YOUR OBJECTIVE. Pictures aside, reproduce exactly and only the lines below, starting at the one containing "NAO_P | MSLP: 0.499 -> 0.502" and ending at the last line.

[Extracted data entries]
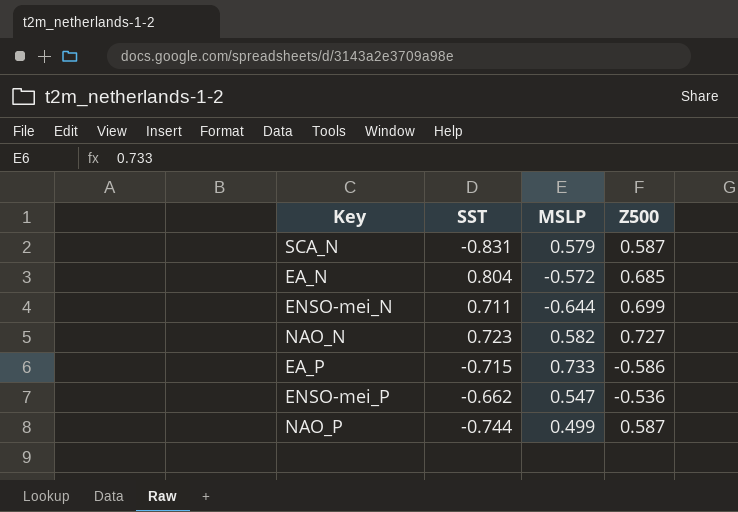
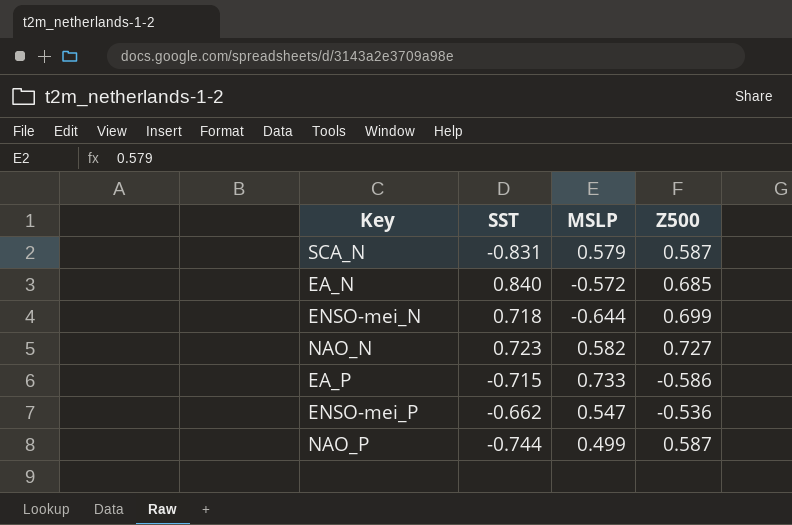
EA_N | SST: 0.804 -> 0.840
ENSO-mei_N | SST: 0.711 -> 0.718

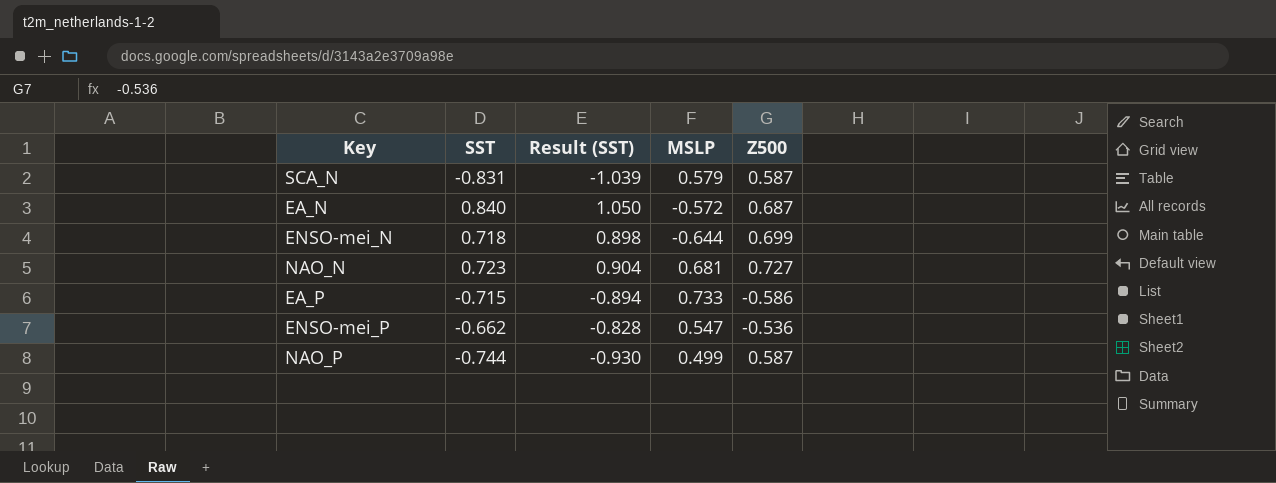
column Result (SST) | formula: none -> [SST] * 1.25
EA_N | Z500: 0.685 -> 0.687
NAO_N | MSLP: 0.582 -> 0.681

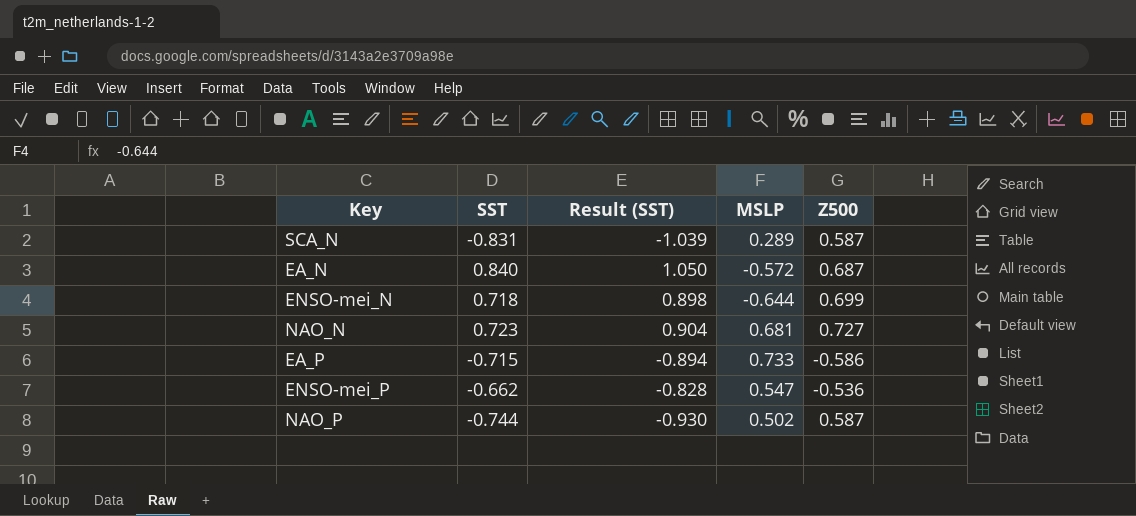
SCA_N | MSLP: 0.579 -> 0.289
NAO_P | MSLP: 0.499 -> 0.502

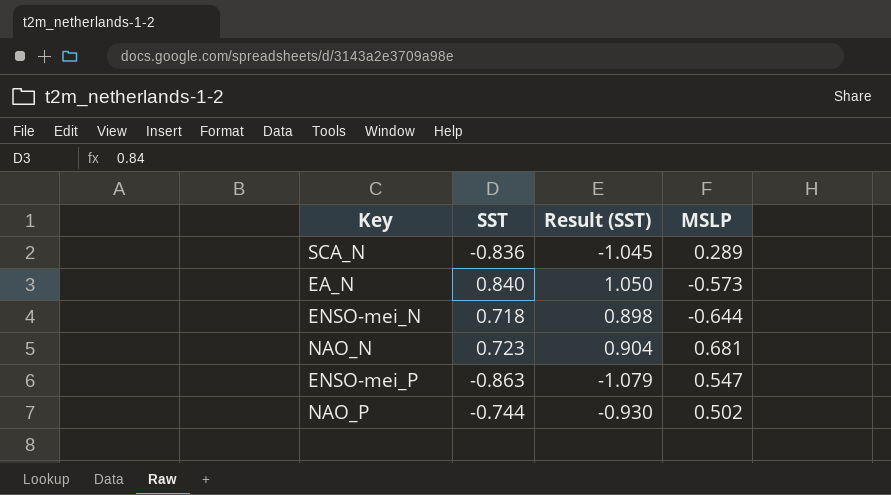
column Z500 | position: 5 -> none
row EA_P: -0.715 | -0.894 | 0.733 | -0.586 -> none
SCA_N | SST: -0.831 -> -0.836
SCA_N | Result (SST): -1.039 -> -1.045
EA_N | MSLP: -0.572 -> -0.573
ENSO-mei_P | SST: -0.662 -> -0.863
ENSO-mei_P | Result (SST): -0.828 -> -1.079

ANSWER SPACE.
NAO_P | MSLP: 0.499 -> 0.502

column Z500 | position: 5 -> none
row EA_P: -0.715 | -0.894 | 0.733 | -0.586 -> none
SCA_N | SST: -0.831 -> -0.836
SCA_N | Result (SST): -1.039 -> -1.045
EA_N | MSLP: -0.572 -> -0.573
ENSO-mei_P | SST: -0.662 -> -0.863
ENSO-mei_P | Result (SST): -0.828 -> -1.079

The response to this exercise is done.